What you should do: Reproduce verbatim the line where "UA Nike Kobe" occurs, along with all following lines down to the last line of the data.

(Detected change data)
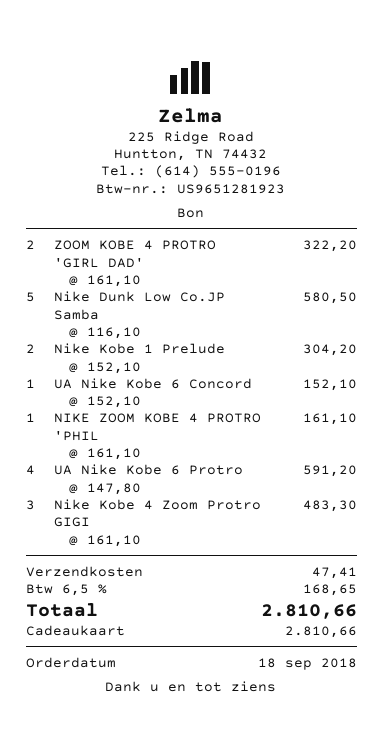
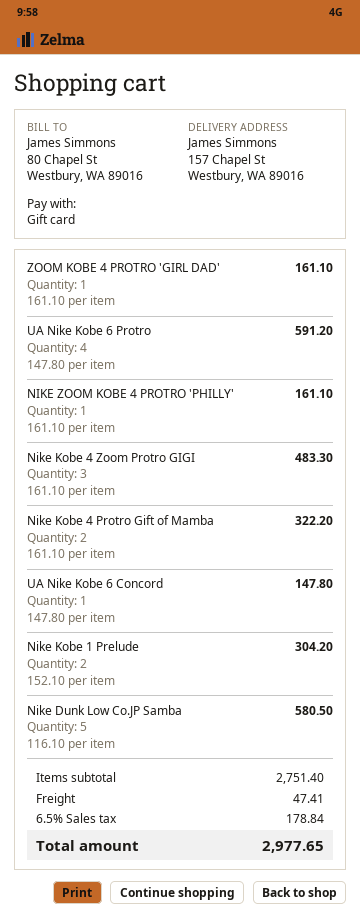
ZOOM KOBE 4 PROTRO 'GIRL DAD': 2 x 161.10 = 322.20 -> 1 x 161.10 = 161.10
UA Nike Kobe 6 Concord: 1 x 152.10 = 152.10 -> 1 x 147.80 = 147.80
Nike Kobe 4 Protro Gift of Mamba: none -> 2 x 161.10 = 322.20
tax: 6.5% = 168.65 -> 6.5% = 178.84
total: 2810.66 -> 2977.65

Solution to this task:
UA Nike Kobe 6 Concord: 1 x 152.10 = 152.10 -> 1 x 147.80 = 147.80
Nike Kobe 4 Protro Gift of Mamba: none -> 2 x 161.10 = 322.20
tax: 6.5% = 168.65 -> 6.5% = 178.84
total: 2810.66 -> 2977.65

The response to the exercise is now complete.